# Hardcore Gym List



## Tinbeater36 (Oct 29, 2021)

I was thinking there has to be several of us who travel regularly.  Finding a good gym out of town can be a struggle.  Figured I would start a thread that everyone can add the hardcore gym from their city.  If you put in the post "Hardcore Gym City X" then others could search Hardcore Gym City X and it would come up easily and the location would be vetted by UGBB members instead of us trying to guess by online reviews.  Maybe include a brief description.  Let's not include the Planet Fitnesses and other globo gyms. Let's keep it to hardcore gyms that cater to BB, powerlifting, and strongman.  I'll start and hopefully others follow with their city and gyms.  I'm sure there are others around St. Louis but these are the two I've personally been to.

HARD CORE GYM ST. LOUIS

House of Pain - Chesterfield
251 Chesterfield Industrial Blvd, Chesterfield, MO 63005
(314) 398-8184
Powerlifting and Bodybuilding Gym.  Owned by competitive bodybuilder.  Powerlifting room w mono lift. Dumbbells to 180.

House of Pain - Dorsett
12632 Dorsett Rd, Maryland Heights, MO 63043
(314) 451-1010
Powerlifting, Bodybuilding, and Strongman Gym.  Owned by competitive bodybuilder. Powerlifting room and various strongman implements.


----------



## The Phoenix (Oct 29, 2021)

In El Paso, there is Show Offz in thE NE & Far East El Paso. It is a bodybuilding & powerlifting gym owned by ex-military and former bodybuilder Mike Gracie. 


Sent from my iPhone using Tapatalk Pro


----------



## Tinbeater36 (Oct 29, 2021)

The Phoenix said:


> In El Paso, there is Show Offz in thE NE & Far East El Paso.
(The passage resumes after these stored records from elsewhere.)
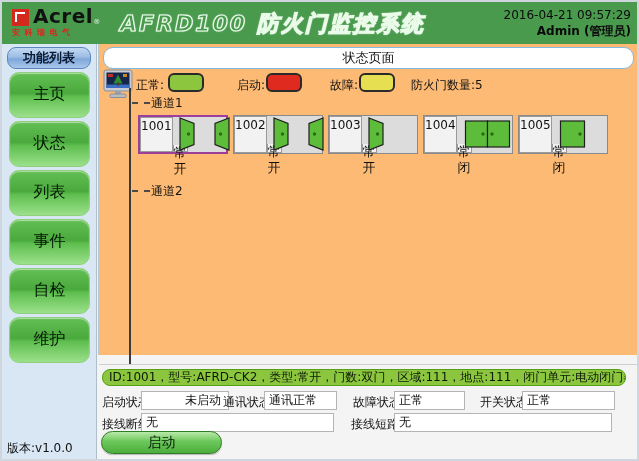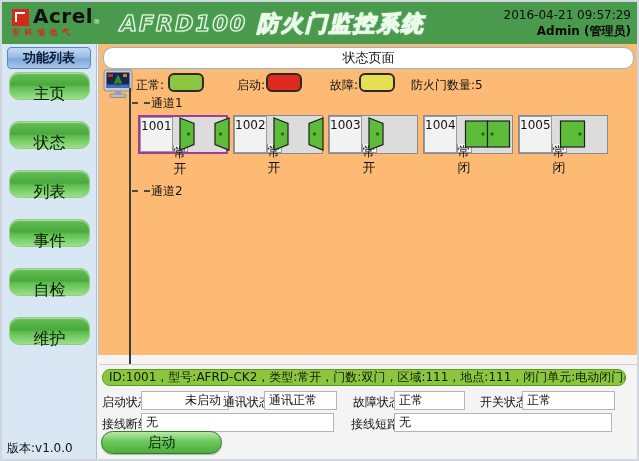"功能列表" .sidebar-title { border-radius: 4px -> 9px }
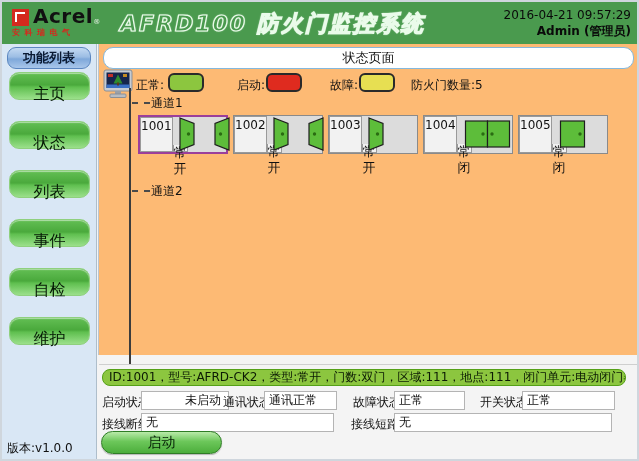"主页" .nav-btn { height: 28px -> 46px }
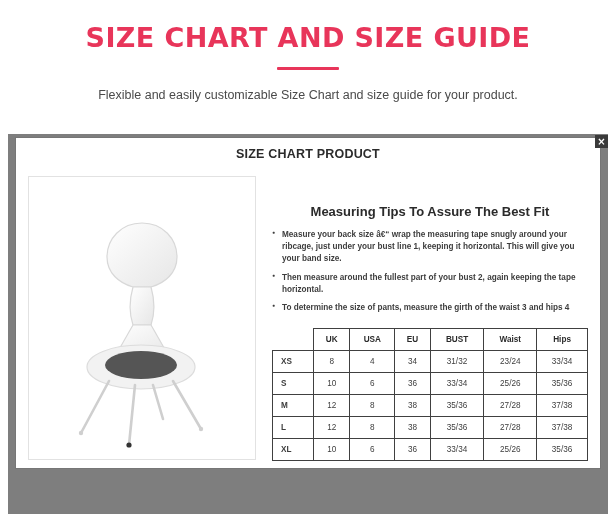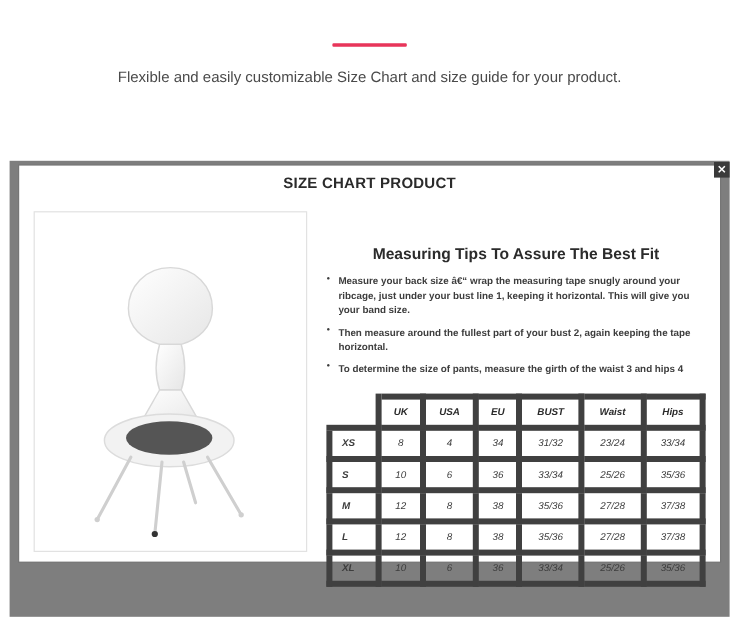"SIZE CHART AND SIZE GUIDE" h1.header-title { html: none -> <h1>SIZE CHART AND SIZE GUIDE</h1> }
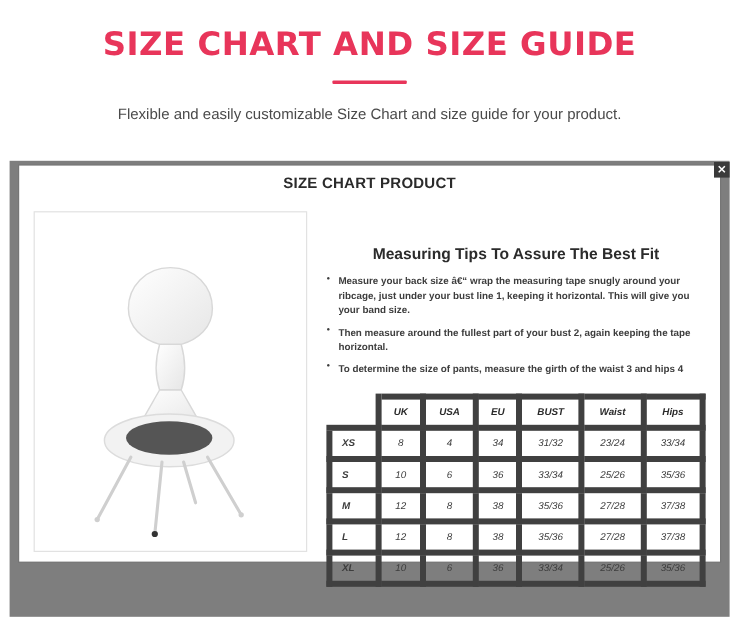"UK" table.size-table th, table.size-table td { border: 5px solid #404040 -> 1px solid #404040; font-style: italic -> none }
It is a bodybuilding & powerlifting gym owned by ex-military and former bodybuilder Mike Gracie.
> 
> 
> Sent from my iPhone using Tapatalk Pro


HARCORE GYM EL PASO.  Thanks Phoenix.


----------



## GymRat79 (Oct 29, 2021)

USA GYM - Bridgeview IL (SW suburb of Chicago and about 15-20 minutes from Midway Airport)

They provide daily rates to work out here if you need a gym to train at and are not a member. I have trained here and it is incredible. Very old school.


----------



## TomJ (Oct 29, 2021)

Any of the Atilis Gym locations located throughout south jersey. 
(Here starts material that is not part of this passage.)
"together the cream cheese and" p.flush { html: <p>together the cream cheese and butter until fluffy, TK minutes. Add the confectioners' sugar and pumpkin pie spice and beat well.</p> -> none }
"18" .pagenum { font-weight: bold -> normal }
Garden state barbell is an A+ PL gym as well

Sent from my SM-G996U using Tapatalk


----------



## Dungeon Dweller (Oct 29, 2021)

The Body Shoppe in Sheboygan, WI. If you're in town for Kohler Company training, high end golf, Road America road racing, or whatever.


----------



## Tinbeater36 (Oct 29, 2021)

Dungeon Dweller said:


> The Body Shoppe in Sheboygan, WI. If you're in town for Kohler Company training, high end golf, Road America road racing, or whatever.


Never been up there for work but got to get on Road America when I did One Lap of America a long time ago.  Very cool track!


----------



## GymRat79 (Oct 29, 2021)

TomJ said:


> Any of the Atilis Gym locations located throughout south jersey.
> 
> Garden state barbell is an A+ PL gym as well
> 
> Sent from my SM-G996U using Tapatalk


How does it compare to Bev Francis?


----------



## TomJ (Oct 29, 2021)

GymRat79 said:


> How does it compare to Bev Francis?


I've never been. 

Sent from my SM-G996U using Tapatalk


----------



## BigBaldBeardGuy (Oct 29, 2021)

Suburban Philadelphia (Delaware County):

Iron Sport Gym 
505 S Chester Pike
Glenolden PA


Suburban Philadelphia (King of Prussia)
Pwrbld Gym
167 Town Center Road
King of Prussia PA


----------



## Kurosawa (Oct 29, 2021)

Xtreme Fitness of Westchester
Mt Vernon, NY

3 floors full of old school/new equipments

Star Fitness USA
Bronx, NY


Mt Vernon Barbell
Mt Vernon, NY


----------



## The Phoenix (Oct 30, 2021)

Tinbeater36 said:


> HARCORE GYM EL PASO. Thanks Phoenix.



I took some video at my gym of me doing some flexing. They allow guys to take off their shirts and women can wear sports bras. 









						Most Muscular pose (Week 5)
					

Summer Fitness Goals on UGBB




					rumble.com
				





Sent from my iPhone using Tapatalk Pro


----------



## Tinbeater36 (Nov 30, 2021)

Any suggestions for Phoenix or Scottsdale? Thanks.


----------



## iGone (Nov 30, 2021)

Total Performance Sports 
Malden, MA
15 mins from Logan airport


Providence Barbell Club 
Providence, RI 
Caters to oly lifters 

Ocean State Bodybuilders inc
Johnston RI
Old school gym with an awesome environment 

Both within 20 mins of TF Green


----------



## The Phoenix (Nov 30, 2021)

Tinbeater36 said:


> Any suggestions for Phoenix or Scottsdale? Thanks.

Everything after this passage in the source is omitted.